Unos pocos gobiernan sobre el resto, les obligan a consumir y les disfrazan los beneficios comunes en derechos que jamás llegan. Los hombres poderosos, sólo aplican para sí las ventajas de la globalización; sobre los desposeídos, siempre la mano dura y la usurpación y si cabe, tirarlos al mar y no dejarles ni un rincón donde vivir. El derecho a vivir ¿dónde está? Lo buscan los animales, los árboles, los ríos; los niños, las mujeres, los indefensos, los hambrientos, los perseguidos, los diferentes... Los refugiados.

Los hombres son débiles, están llenos de miedo y no saben compartir; no comprenden qué es la vida y para qué sirve; tampoco tienen idea de qué es el Amor. El que se escribe con mayúsculas y del que se habla mucho y hay poco ejemplo. El amor más allá de la palabra...

Y yo me pregunto: ¿qué es un “refugiado”, para que los hombres le tengan tanto miedo? ¿No somos todos los vivos, refugiados? ¿Qué daño hace un refugiado?

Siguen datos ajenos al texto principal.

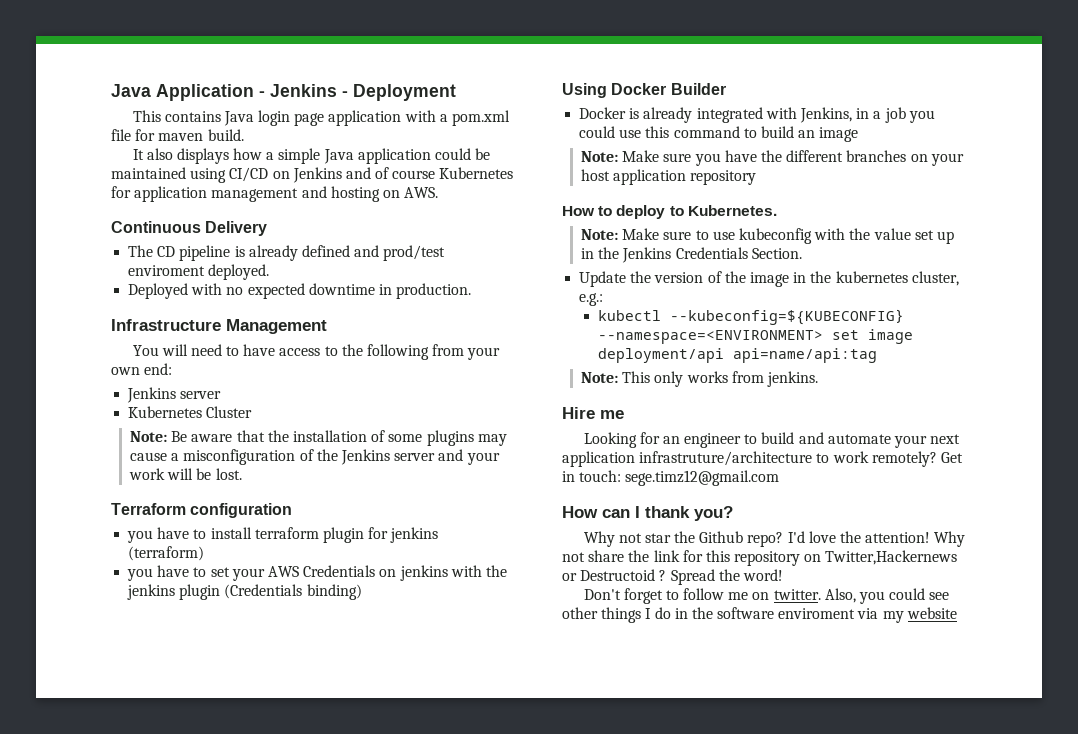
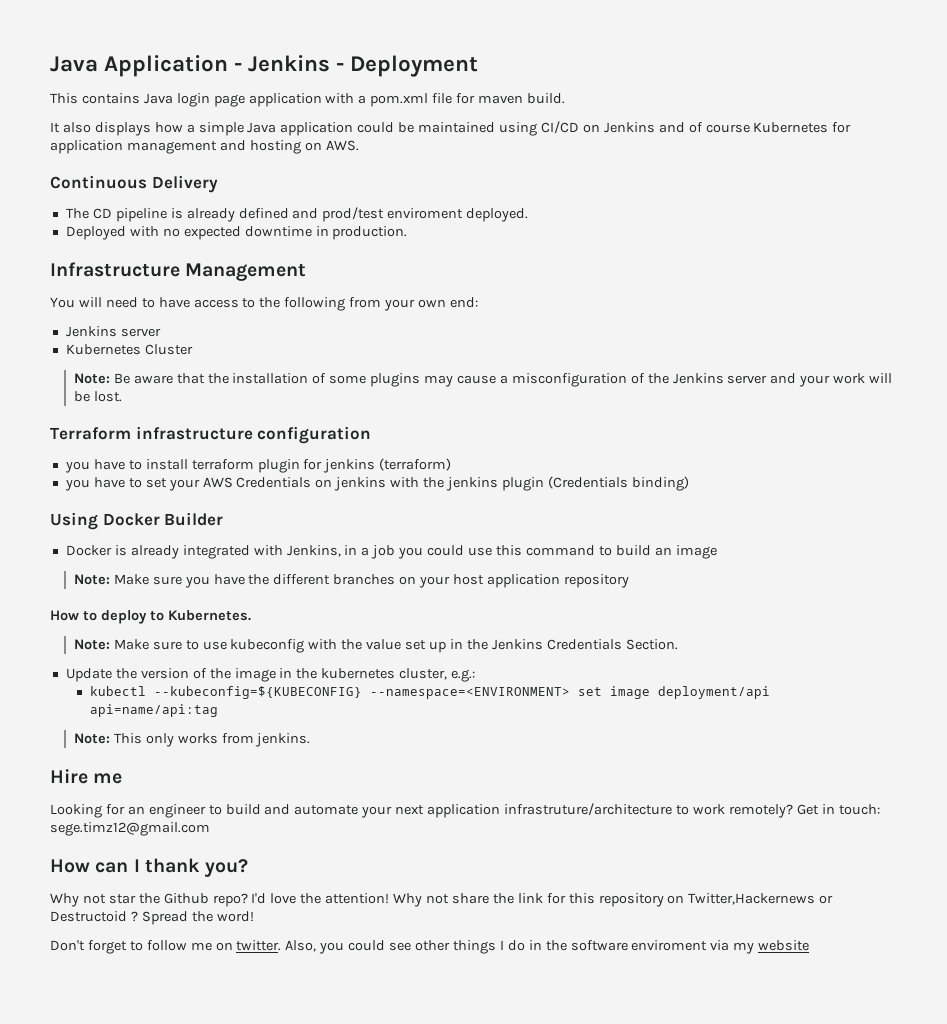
(186, 509) none -> [135,426,253,440] infrastructure

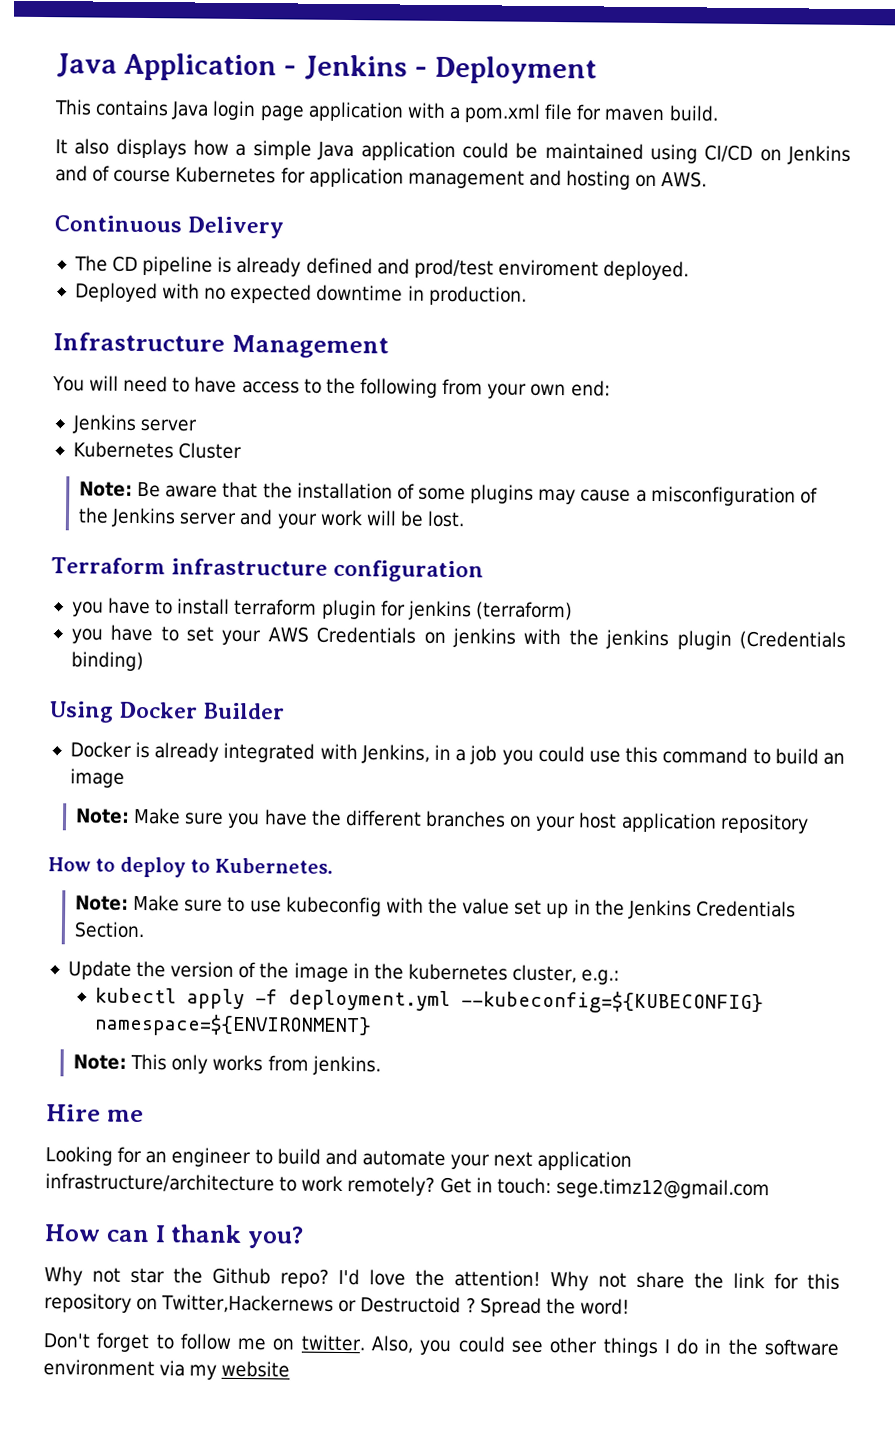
[153,686,770,699] [89,704,218,717] --kubeconfig=${KUBECONFIG} --namespace=<ENVIRONMENT> set image deployment/api api=name/api:tag -> [186,988,764,1015] [93,1013,372,1038] apply -f deployment.yml --kubeconfig=${KUBECONFIG} namespace=${ENVIRONMENT}
[504,803,673,816] infrastruture/architecture -> [45,1173,275,1193] infrastructure/architecture
[631,940,708,951] enviroment -> [43,1359,155,1377] environment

No quiero dejarme invadir por la afectación pero, refugiada me siento en todas partes.

Creo que la respuesta es: ¡Miedo!. El miedo acompleja a los hombres.
Es el miedo el que les hace robar y guardar lo robado en paraísos fiscales; el que les hace maltratar a todo lo vivo; el miedo les hace invadir y matar, sembrar guerras donde antes había girasoles.
El miedo a sentirse insignificantes por completo. ¿El miedo a convertirse en Refugio Humano?


Gracias a todos los que luchan por los DDHH, los Derechos de los animales y la naturaleza, y acuden con sus ganas cada día y salvan vidas. Gracias por su Humana meta.